Loss on Repurchases or Exchanges of Chesapeake Debt. We repurchased or exchanged Chesapeake debt in the Prior Period and incurred losses in connection with the transactions. The following table shows the losses related to the transactions ($ in millions):

 

     Notes
Retired
   Loss on Repurchases/Exchanges
      Premium    Other (a)    Total
For the Six Months Ended June 30, 2005:            

8.375% Senior Notes due 2008

   $ 11.0    $ 0.8    $ 0.1    $ 0.9

8.125% Senior Notes due 2011

     237.8      16.8      4.3      21.1

9.0% Senior Notes due 2012

     298.9      41.3      6.0      47.3
                           
   $ 547.7    $ 58.9    $ 10.4    $ 69.3
                           

(a) Includes write-offs of discounts, deferred charges and interest rate derivatives associated with retired notes and transaction costs.

There were no repurchases or exchanges of Chesapeake debt in the Current Period.

Income Tax Expense. Chesapeake recorded income tax expense of $627.1 million in the Current Period, compared to income tax expense of $183.2 million in the Prior Period. Our effective income tax rate increased to 38.9% in the Current Period compared to 36.5% in the Prior Period. This increase included the impact that both state income taxes and permanent differences had on our overall effective rate along with the effect of a Texas tax law change. In May 2006, Texas House Bill 3 was signed into law which eliminated the existing franchise tax and replaced it with a new income-based margin tax. The new tax is effective for tax returns due on or after January 1, 2008 for our 2007 business activity. Although the new margin tax is not effective until 2007, the provisions of SFAS 109, Accounting for Income Taxes, require us to record the impact that this change has on our liability for deferred income taxes in the period of enactment. As a result, we recorded $15 million in additional deferred state income tax expense, net of the federal income tax benefit, in the Current Period. Excluding the effect of this adjustment, our effective income tax rate was 38% for the Current Period. All 2005 income tax expense was deferred, and we expect most, if not all, of our 2006 income tax expense to be deferred.

Critical Accounting Policies

We consider accounting policies related to hedging, oil and natural gas properties, income taxes and business combinations to be critical policies. These policies are summarized in Management’s Discussion and Analysis of Financial Condition and Results of Operations in our annual report on Form 10-K for the year ended December 31, 2005.

Recently Issued Accounting Standards

The Financial Accounting Standards Board (FASB) recently issued the following standards which were reviewed by Chesapeake to determine the potential impact on our financial statements upon adoption.

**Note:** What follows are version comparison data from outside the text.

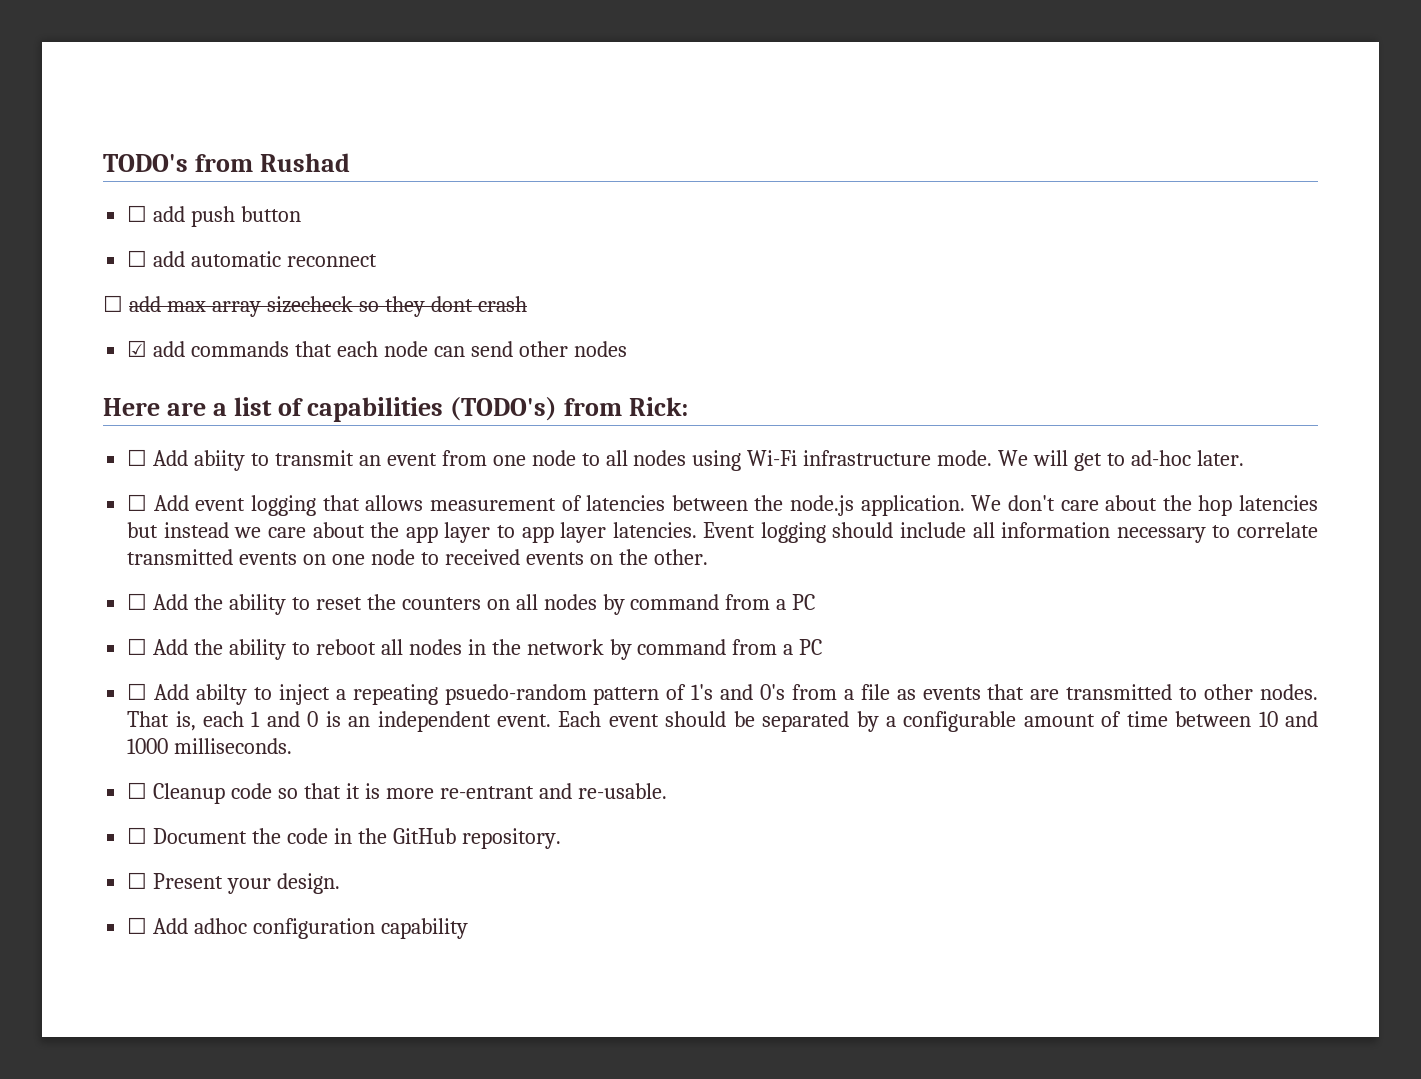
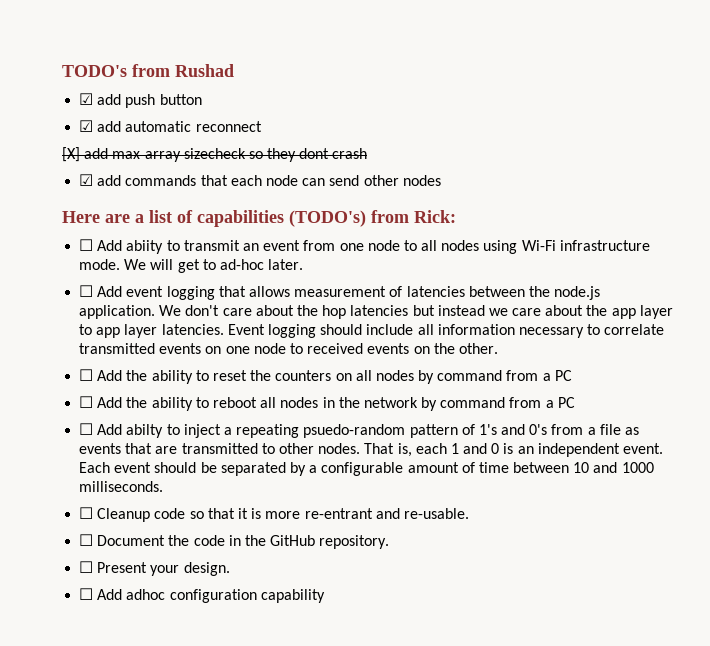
- ☐ add push button
+ ☑ add push button
- ☐ add automatic reconnect
+ ☑ add automatic reconnect
- ☐ add max array sizecheck so they dont crash
+ [X] add max array sizecheck so they dont crash

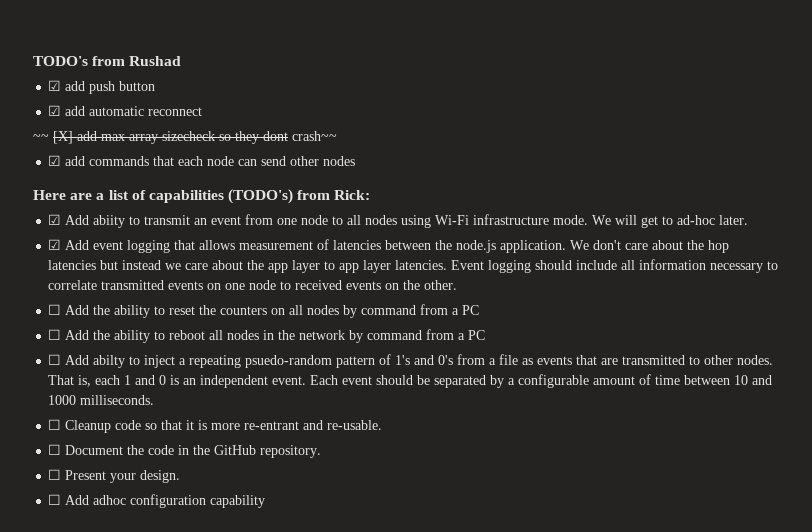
- [X] add max array sizecheck so they dont crash
+ ~~ [X] add max array sizecheck so they dont crash~~
- ☐ Add abiity to transmit an event from one node to all nodes using Wi-Fi infrastructure mode.
+ ☑ Add abiity to transmit an event from one node to all nodes using Wi-Fi infrastructure mode.
- ☐ Add event logging that allows measurement of latencies between the node.js application.
+ ☑ Add event logging that allows measurement of latencies between the node.js application.

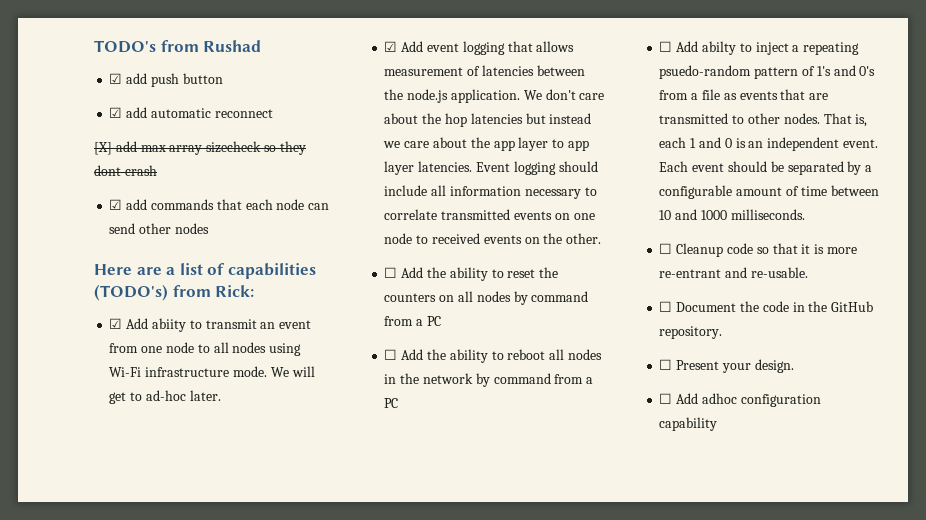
- ~~ [X] add max array sizecheck so they dont crash~~
+ [X] add max array sizecheck so they dont crash

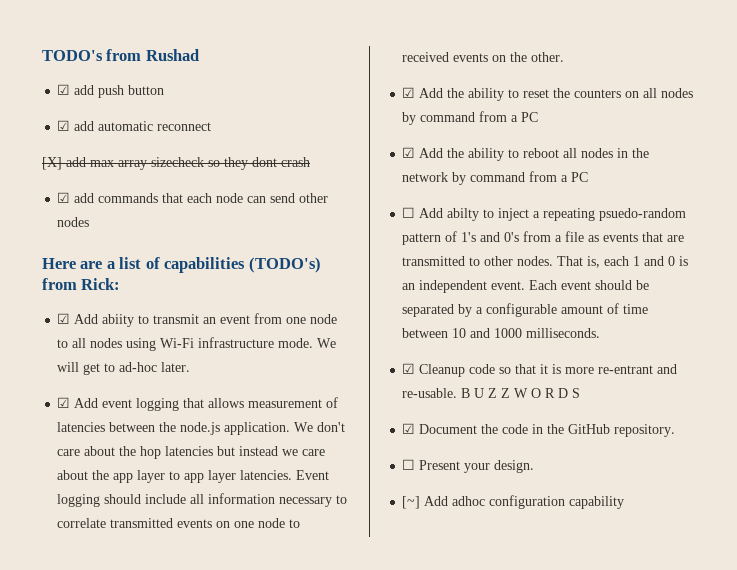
- ☐ Add the ability to reset the counters on all nodes by command from a PC
+ ☑ Add the ability to reset the counters on all nodes by command from a PC
- ☐ Add the ability to reboot all nodes in the network by command from a PC
+ ☑ Add the ability to reboot all nodes in the network by command from a PC
- ☐ Cleanup code so that it is more re-entrant and re-usable.
- ☐ Document the code in the GitHub repository.
+ ☑ Cleanup code so that it is more re-entrant and re-usable. B U Z Z W O R D S
+ ☑ Document the code in the GitHub repository.
- ☐ Add adhoc configuration capability
+ [~] Add adhoc configuration capability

In December 2004, the FASB issued SFAS 123(R), Share-Based Payment, a revision of SFAS 123, accounting for stock-based compensation. This statement establishes standards for the accounting for transactions in which an entity exchanges its equity instruments for goods or services by requiring a public entity to measure the cost of employee services received in exchange for an award of equity instruments based on the grant-date fair value of the award. We adopted this statement effective January 1, 2006. The effect of SFAS 123(R) is more fully described in Note 1.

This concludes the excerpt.